Conservative policies for the NHS are to scrap Labour’s top-down process targets and replace them with outcome measures, implying that there is a policy choice between the two.20 But better outcomes follow from treating ill people more quickly, particularly for diagnosis or treatment of cancers21 and ambulance response times to category A calls.22 Furthermore, most of the evidence contradicts the hypothesis that longer hospital waiting times in Wales have enabled it to achieve better outcomes than in England.
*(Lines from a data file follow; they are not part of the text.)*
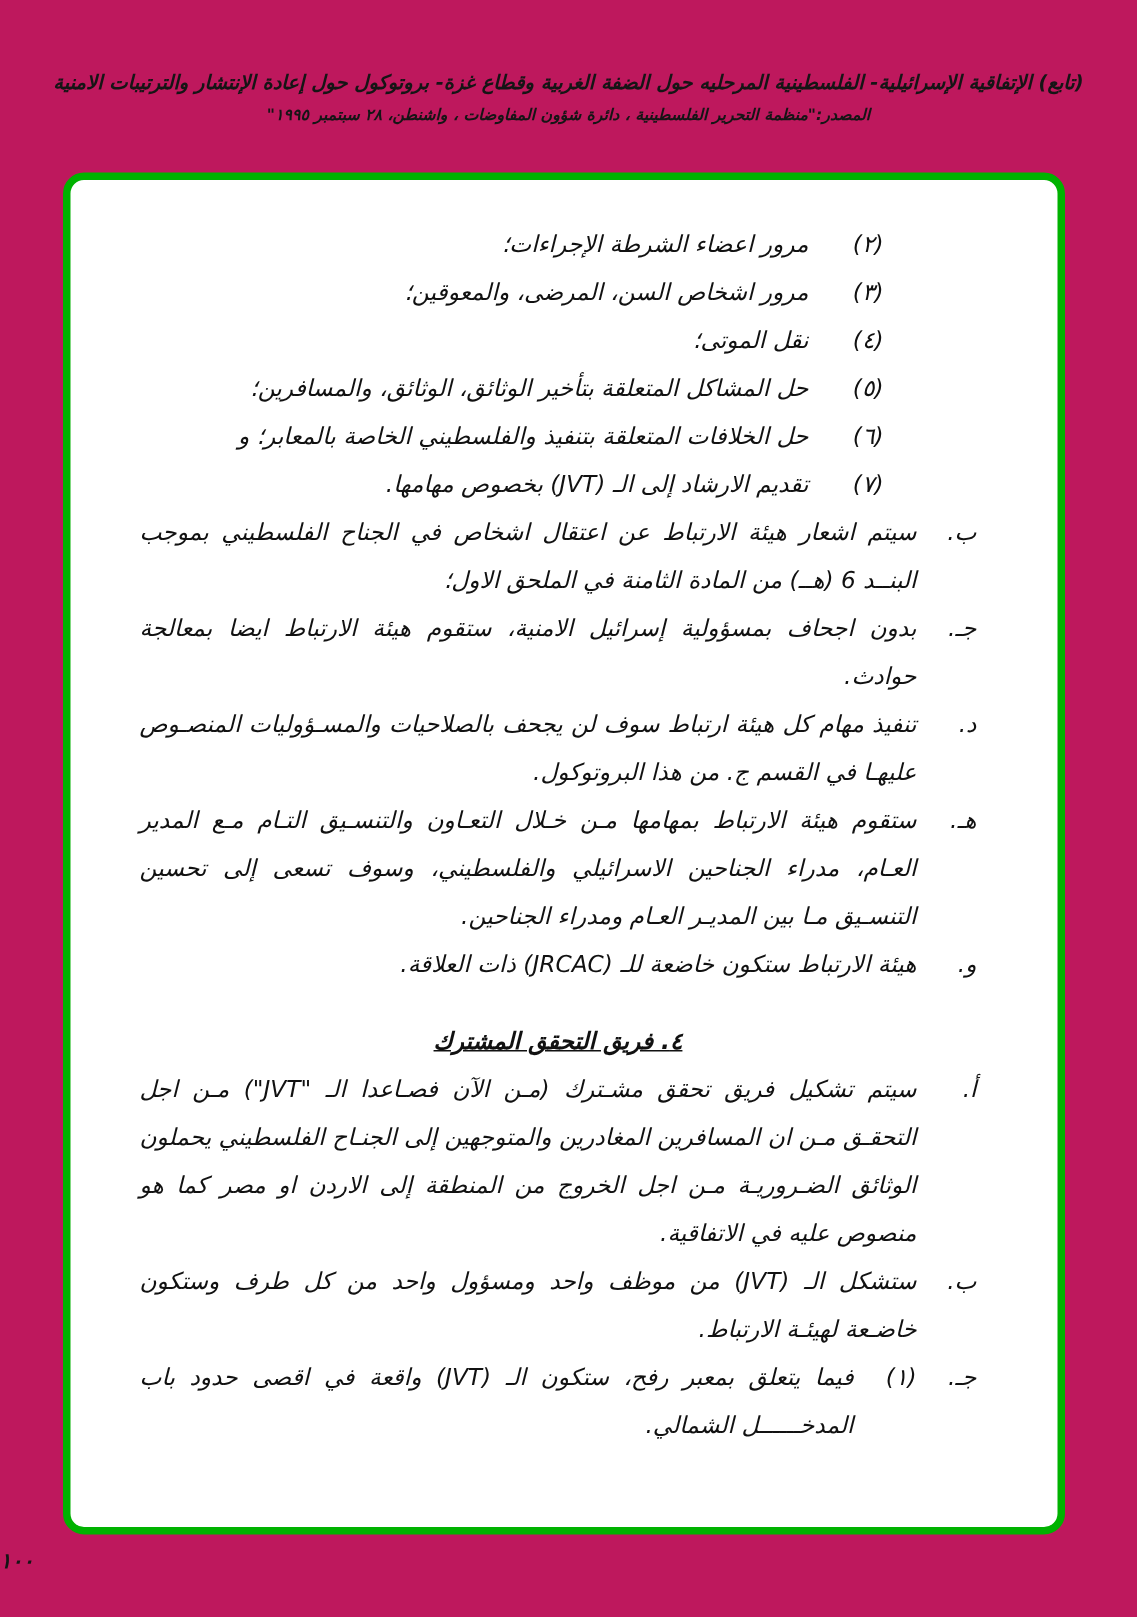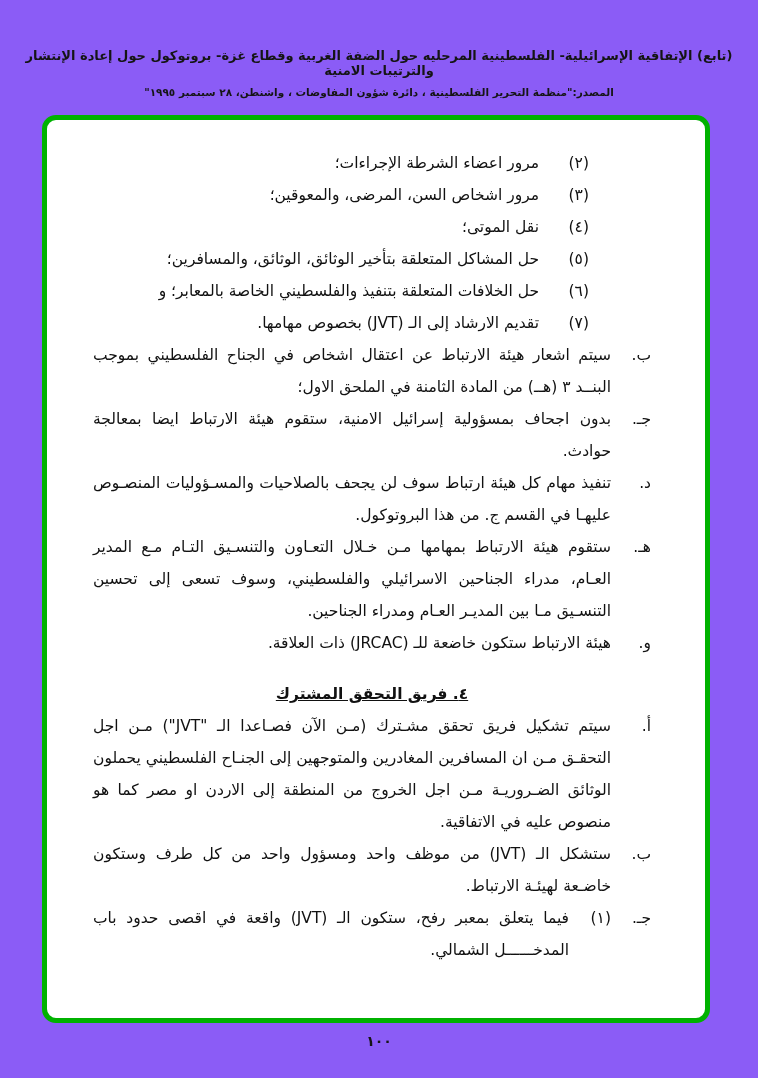"(تابع) الإتفاقية الإسرائيلية- الفلسطينية" .page { background: #8b5cf6 -> #be185d; font-style: none -> italic }
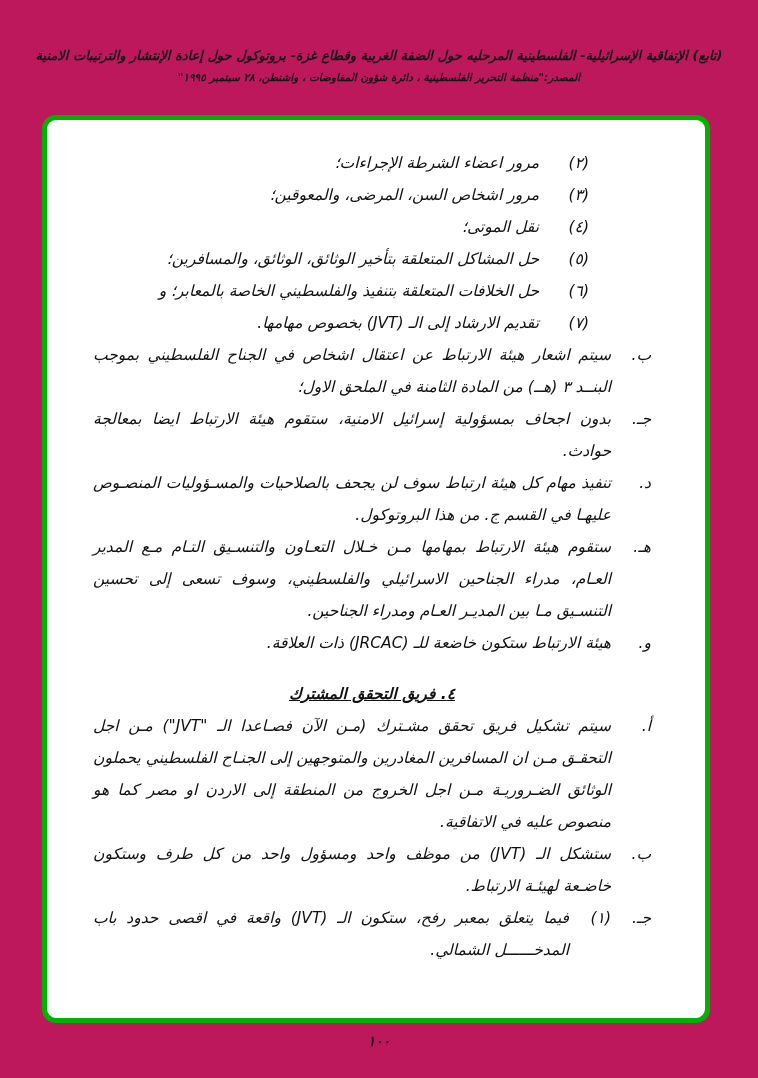"سيتم اشعار هيئة الارتباط عن" span.text { text: ٣ -> 6 }
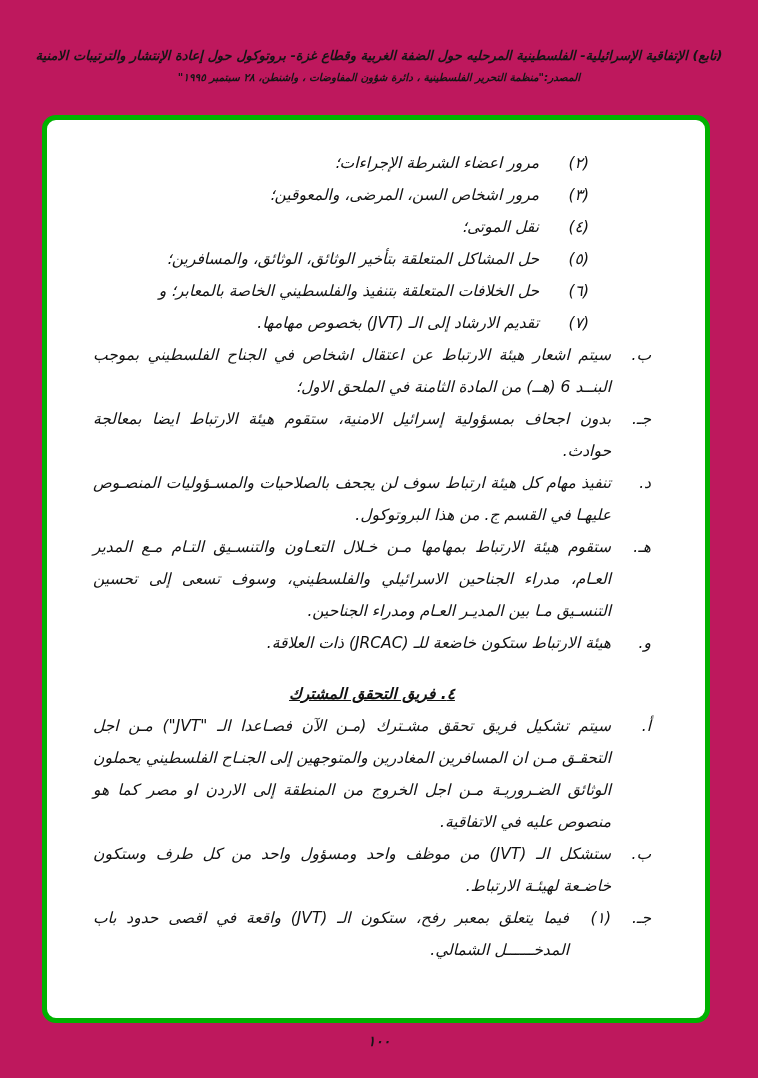"١٠٠" .pagenum { text-align: center -> none }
Wales has higher mortality from causes considered amenable to health care, coronary heart disease, stroke, and diabetes23 and lower rates of admission to stroke units, which will result in poorer outcomes.24 Detailed analysis of four hospitals along the border found the Welsh hospital had the highest mortality and, unlike in the English hospitals, mortality was increasing.25
Private enterprises recognise the “bottom line” as a constraint, but that success comes from pursuit of other objectives. The targets that the NHS in England are now required to achieve for hospital waiting times and ambulance response times are standards that we ought to expect from a modern well funded NHS, and are the equivalent of the “bottom line” for private enterprises. As the Darzi review recognises,26 the next logical step is to maintain these standards but focus on continuing to improve clinical outcomes to narrow the gap with international benchmarks.27
Cite this as: BMJ 2009;338:a3129
I thank Sarah Jamison for supplying data on hospital waiting times for Northern Ireland.
Competing interests: GB was director of the office for information on healthcare performance at the Commission for Health Improvement from 2001 to 2003 and had lead responsibility for the commission’s contribution to, and development of, star ratings for NHS organisations in England.